Die Experimente in der Hawthorne-Fabrik in der Nähe von Chicago zum Thema Arbeitsbedingungen sind ein Klassiker der Psychologie und der Management-Literatur. Volkswirte haben sich bisher weniger damit beschäftigt. Das ist verwunderlich, deuteten die Ergebnisse doch auf eine zentrale Frage der Ökonomie: Wie bildet sich der Preis auf dem Arbeitsmarkt? Oder für Nichtökonomen: Wieso arbeiten Menschen? Die Volkswirtschaft hat auf diese Frage eine simple Antwort gefunden: Des Geldes wegen. Als Zusatz wird manchmal noch die Kontrolle durch den Arbeitgeber eingeführt. Ohne Kontrolle keine Arbeit. Beides ist sicher nicht falsch. Und beides begreifen Volkswirte seit langem als notwendige Vereinfachung.

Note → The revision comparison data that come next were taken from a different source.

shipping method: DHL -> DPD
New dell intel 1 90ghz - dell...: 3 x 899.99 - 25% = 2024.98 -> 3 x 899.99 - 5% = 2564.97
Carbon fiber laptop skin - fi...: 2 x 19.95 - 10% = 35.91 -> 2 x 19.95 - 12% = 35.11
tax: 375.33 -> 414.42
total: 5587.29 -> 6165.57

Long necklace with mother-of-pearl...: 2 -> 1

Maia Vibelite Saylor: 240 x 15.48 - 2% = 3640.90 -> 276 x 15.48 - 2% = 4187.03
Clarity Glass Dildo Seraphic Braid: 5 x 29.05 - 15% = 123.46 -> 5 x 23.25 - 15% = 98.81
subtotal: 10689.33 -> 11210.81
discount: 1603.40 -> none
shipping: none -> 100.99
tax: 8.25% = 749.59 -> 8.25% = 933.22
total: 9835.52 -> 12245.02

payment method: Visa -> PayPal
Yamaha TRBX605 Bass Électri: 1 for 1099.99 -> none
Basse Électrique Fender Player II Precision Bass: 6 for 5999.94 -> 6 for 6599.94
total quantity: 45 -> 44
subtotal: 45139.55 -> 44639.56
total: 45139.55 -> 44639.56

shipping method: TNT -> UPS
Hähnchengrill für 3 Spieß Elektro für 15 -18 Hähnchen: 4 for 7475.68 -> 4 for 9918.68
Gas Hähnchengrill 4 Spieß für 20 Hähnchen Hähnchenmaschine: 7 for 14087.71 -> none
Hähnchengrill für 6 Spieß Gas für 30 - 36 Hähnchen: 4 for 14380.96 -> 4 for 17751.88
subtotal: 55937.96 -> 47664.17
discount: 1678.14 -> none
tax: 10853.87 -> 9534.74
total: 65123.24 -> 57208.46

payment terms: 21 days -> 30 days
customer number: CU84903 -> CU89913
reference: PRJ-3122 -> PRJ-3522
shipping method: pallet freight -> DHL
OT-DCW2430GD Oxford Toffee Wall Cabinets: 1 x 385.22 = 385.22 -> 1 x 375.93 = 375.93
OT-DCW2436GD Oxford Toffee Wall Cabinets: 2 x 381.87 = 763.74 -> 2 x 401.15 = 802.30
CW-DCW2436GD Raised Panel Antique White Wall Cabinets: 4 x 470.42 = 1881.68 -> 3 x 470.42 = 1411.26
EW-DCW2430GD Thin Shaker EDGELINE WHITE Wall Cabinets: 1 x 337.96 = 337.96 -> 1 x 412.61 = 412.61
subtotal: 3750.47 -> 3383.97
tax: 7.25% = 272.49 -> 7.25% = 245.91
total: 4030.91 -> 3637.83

Es sind die Verhaltensökonomen, die jetzt wieder die Hawthorne-Studien hervorkramen, die vor mehr als 80 Jahren erstellt wurden. Damals wollten Forscher eigentlich testen, ob unterschiedliche Arbeitsbedingungen - zum Beispiel helleres Licht - in einer Fabrik zu besseren Ergebnissen führten. Sie stellten fest: Das war tatsächlich der Fall. Helleres Licht führte zu höherem Output. Nur eins störte die Erkenntnis: Gedimmtes Licht führte ebenfalls zu höherem Output. Erstaunt befragten die Wissenschaftler die Arbeiter. Die erklärten, sie hätten sich so sehr darüber gefreut, dass sich jemand um sie kümmerte, dass sie ihr Bestes gegeben hätten. Schnell wurde den Forschern klar, dass sie eine Entdeckung gemacht hatten, die ihnen neu war: Arbeitsergebnisse lassen sich nicht nur steigern, indem man höhere Gehälter zahlt. Es geht auch mit Aufmerksamkeit, der zweiten Währung neben Geld, die die Arbeiter offensichtlich akzeptierten.
Mangelhafte Methoden?
Diese Ergebnisse haben einen der Forscher zu einem gutbezahlten Management-Guru aufsteigen lassen und eine Wende in der Mitarbeiterführung hin zu sozialen Faktoren eingeleitet. Später wurden die Hawthorne-Studien oft kritisiert - wegen mangelhafter Methoden und Beeinflussung der Versuchspersonen. Auch deshalb wurde es etwas ruhig um sie. Doch seit einiger Zeit haben experimentelle Ökonomen das Thema wieder aufgegriffen und kommen zu neuen Erkenntnissen, die den Grundgedanken bestätigen: Geld ist wichtig, aber eben nicht nur Geld allein.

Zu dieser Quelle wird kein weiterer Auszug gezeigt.